As for your children’s confusion, obviously this is expected. Honesty is the best policy. There is nothing wrong with explaining to your children that every mother and father parents differently and you parent in a way that you feel is respectful of everyone. This could be a really good time to get a dialogue going about your parenting style. Have your children share what they like and don’t like about the way they have witnessed other parents parenting their children. While they may not understand why another parent would want to treat a child so harshly, they will at the very least walk away knowing that they can trust you to be fair.
One thing I believe you will want to emphasize is that your children are not doing something wrong just because another parent reprimands a child for doing the same thing. Make sure your children know that they should always come to you and ask you if a particular behavior is inside or outside the boundaries you have in your family. Help them to learn not to assume that every parent is the be-all, end-all authority. On the flip side, it will be important to discuss what sorts of behaviors are universally outside of acceptable boundaries (physical assault, bullying, name calling, stealing, and so on).
It is a harsh world out there and our children are exposed to many conflicting ideals and ways of approaching life.
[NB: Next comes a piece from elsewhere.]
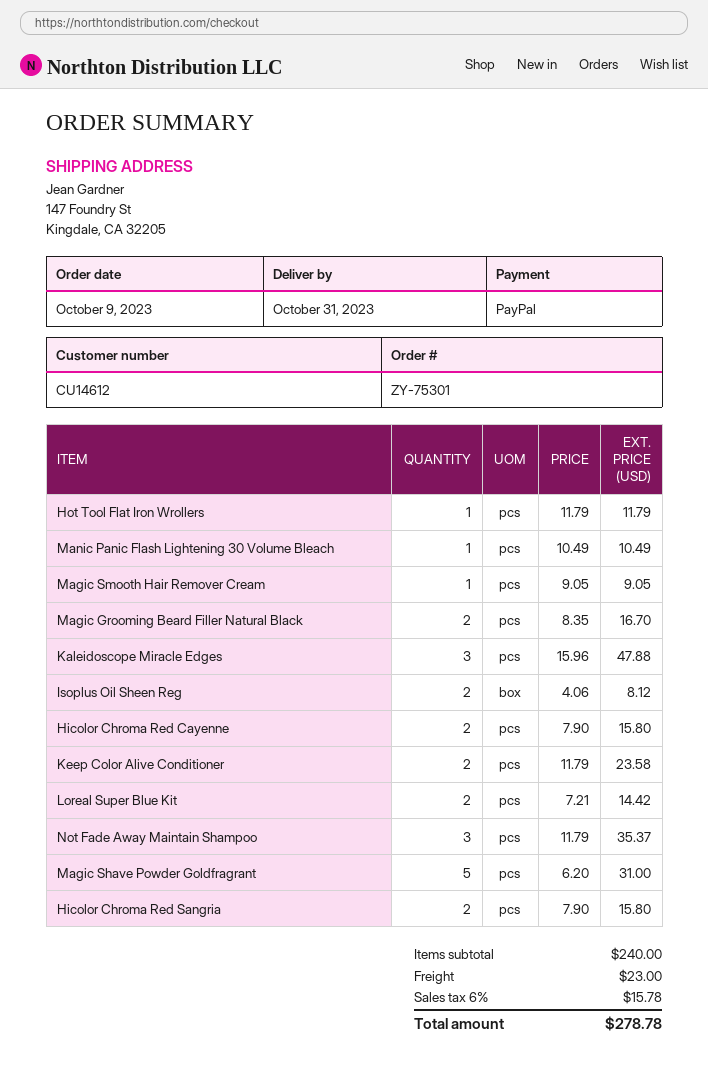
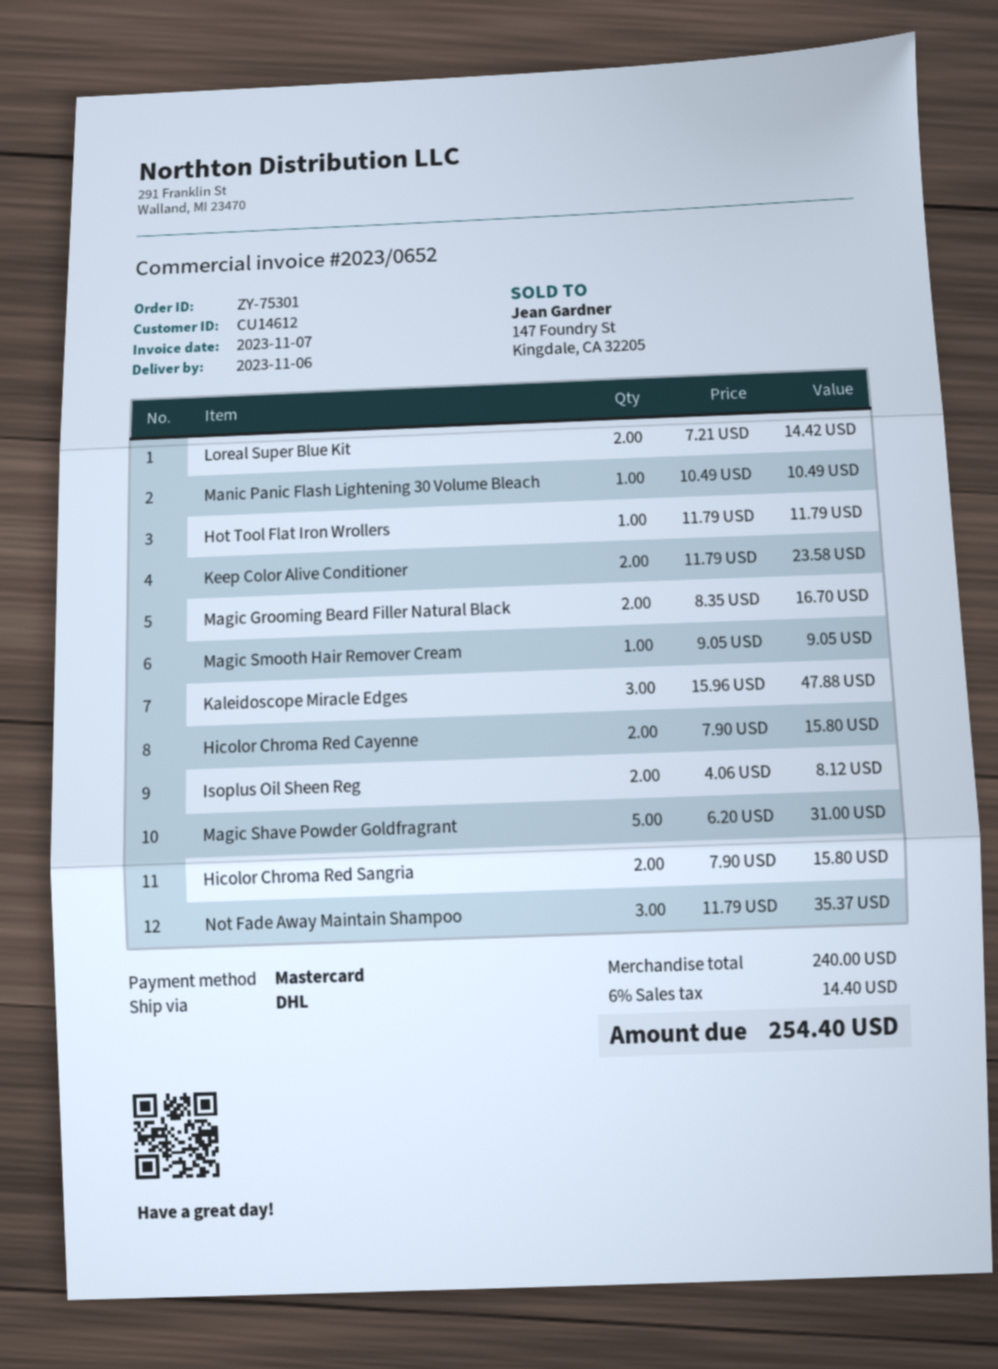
delivery date: 2023-10-31 -> 2023-11-06
payment method: PayPal -> Mastercard
shipping: 23.00 -> none
tax: 6% = 15.78 -> 6% = 14.40
total: 278.78 -> 254.40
At the end of the day, all you can do is be there for your children, making sure that you model the behavior your family embraces as moral, ethical, and kind.
Moorea: I haven’t known one parent who wasn’t at least a little bit nervous about his or her parenting in public. Just as you notice the parent looking at you like you are crazy, so is that parent misguidedly showing off her strict (or just threatening) parenting out of insecurity about her parenting. In some cases it is a cultural difference, in other cases real abuse might be happening, and yet other times it is just a total clash of parenting styles.
It sounds like you are absolutely doing everything right, setting a gentle example by parenting the way you know to parent while not assuming that you will change her. The only other thing you can do in that situation is to have a chat with your own children to give them a context for her vocalizations so that they aren’t confused. You can admit that you are also befuddled and that you disagree with her parenting, but that we have to be kind to our neighbors even if we don’t understand them. You can assure them that if you saw anything that led you to believe the children were being harmed at home, you would try to get them some help.